I am trying to write an RSA code in python3.6 for educational purposes.

The message encryption part is finished. I now need to create a digital signature for the message, which, as I understand, is just a big integer encrypted using the sender's private key (please correct me if I'm wrong). What size should the integer used for it be? And are the encrypted message and the signature transferred as a pair or should they be somehow connected into a single integer?

Answer 1

A signed message is not encrypted. It doesn't or rather shouldn't change when you sign it. Instead it is hashed and the hash is "encrypted" (this is actually the decryption procedure, but with padding applied) with the private key.

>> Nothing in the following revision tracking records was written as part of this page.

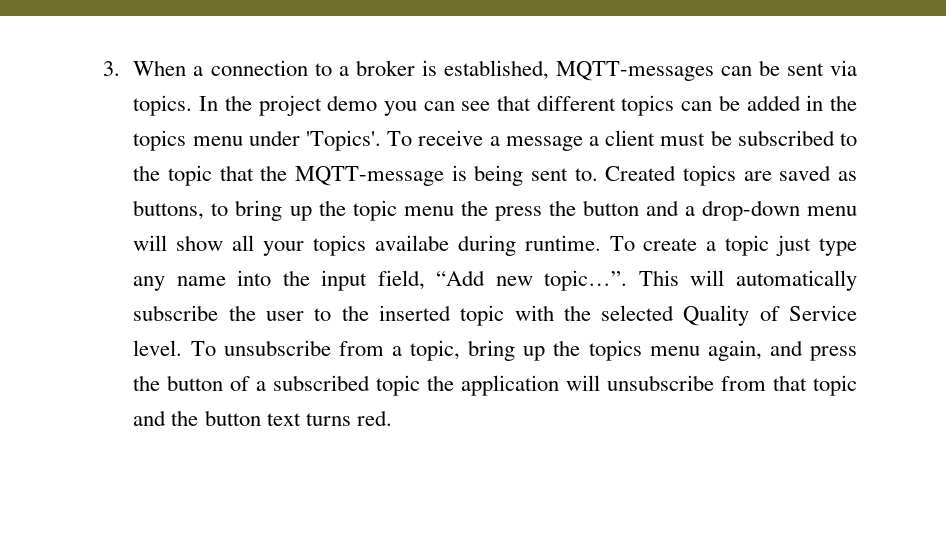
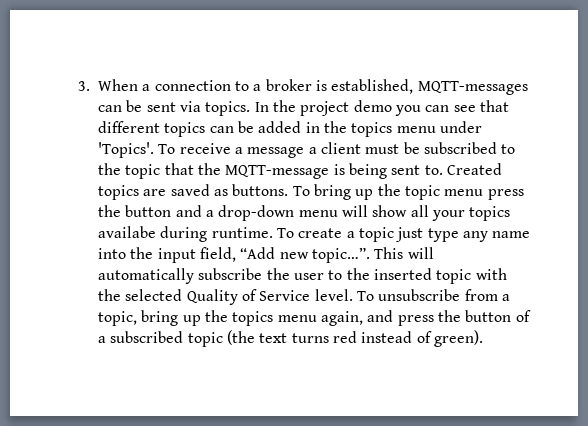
[133,200,229,220] buttons, to -> [232,184,310,196] buttons. To
[460,200,488,216] the -> (484, 192) none
[427,375,857,396] [133,410,392,426] the application will unsubscribe from that topic and the button text turns red. -> [226,330,483,347] (the text turns red instead of green).

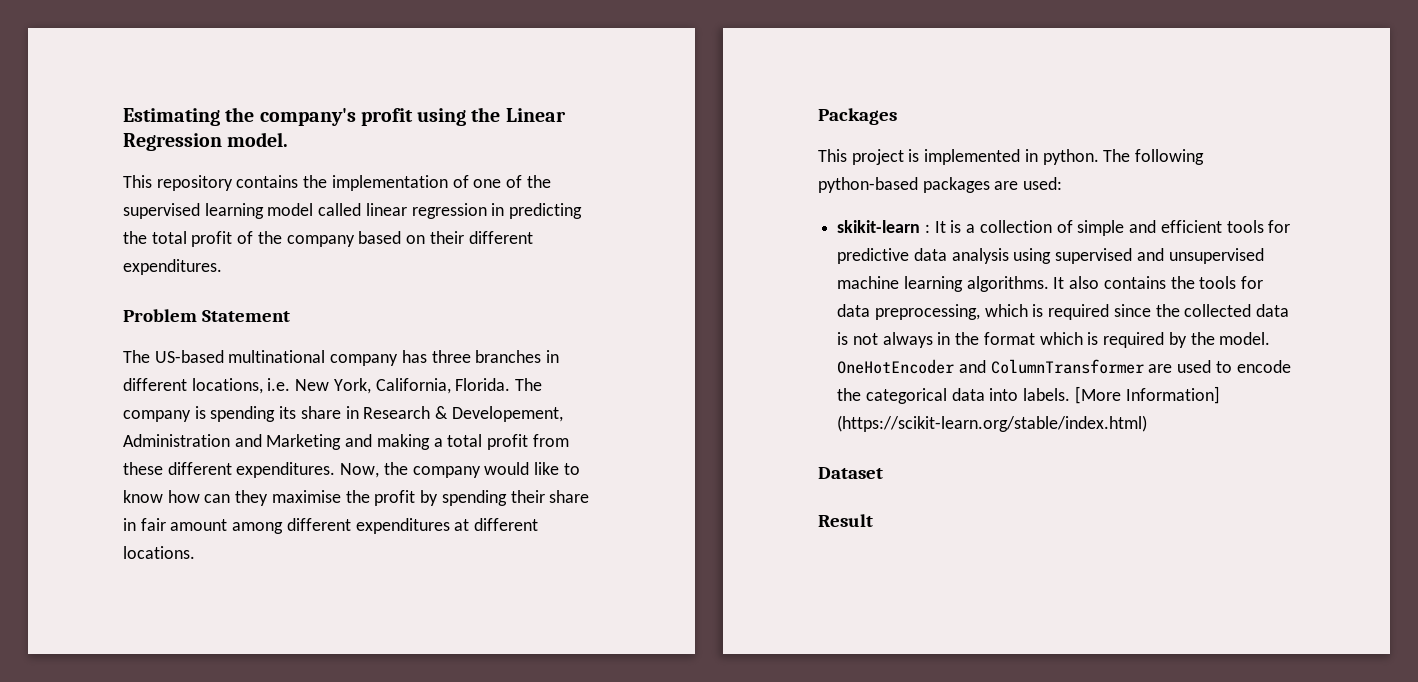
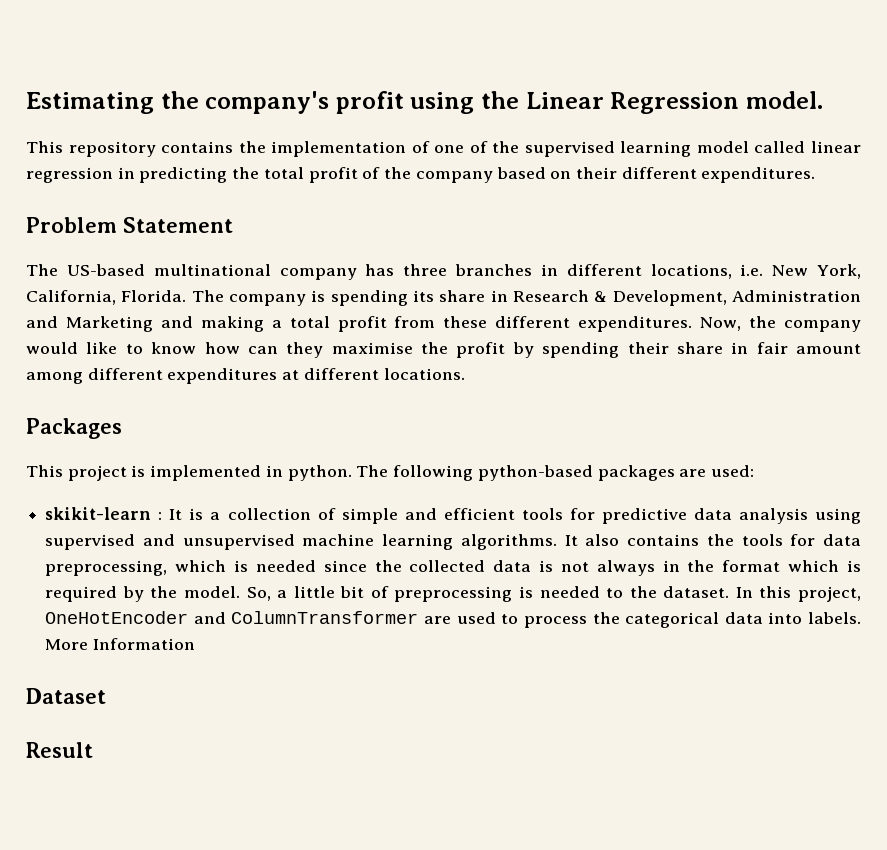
[451,406,563,422] Developement, -> [612,290,727,306] Development,
[1048,304,1110,320] required -> [255,560,316,572] needed
(1271, 338) none -> [246,586,862,602] So, a little bit of preprocessing is needed to the dataset. In this project,
[1236,360,1291,373] encode -> [523,616,587,628] process
[1074,386,1220,404] [837,415,1148,432] [More Information] (https://scikit-learn.org/stable/index.html) -> [45,638,195,650] More Information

The receiver needs four things:

1. Public key
2. Original unaltered message
3. Signature
4. Knowledge about how all of this is represented and connected: Encoding of the public key, encoding of the message, encoding of the signature and actual signature scheme that was used (RSA/DSA/EdDSA/SPHINCS/etc. with some specific hash function and padding scheme)

Mathematically speaking the RSA signature is a single large integer, but when you want to transmit it, you need to encode it somehow. You can find the full specification in RFC 8017. If you want to use RSA for signing, you should use RSASSA-PSS or simply PSS which specifies a padding scheme that is considered secure. Don't implement it yourself if you want to use it in production.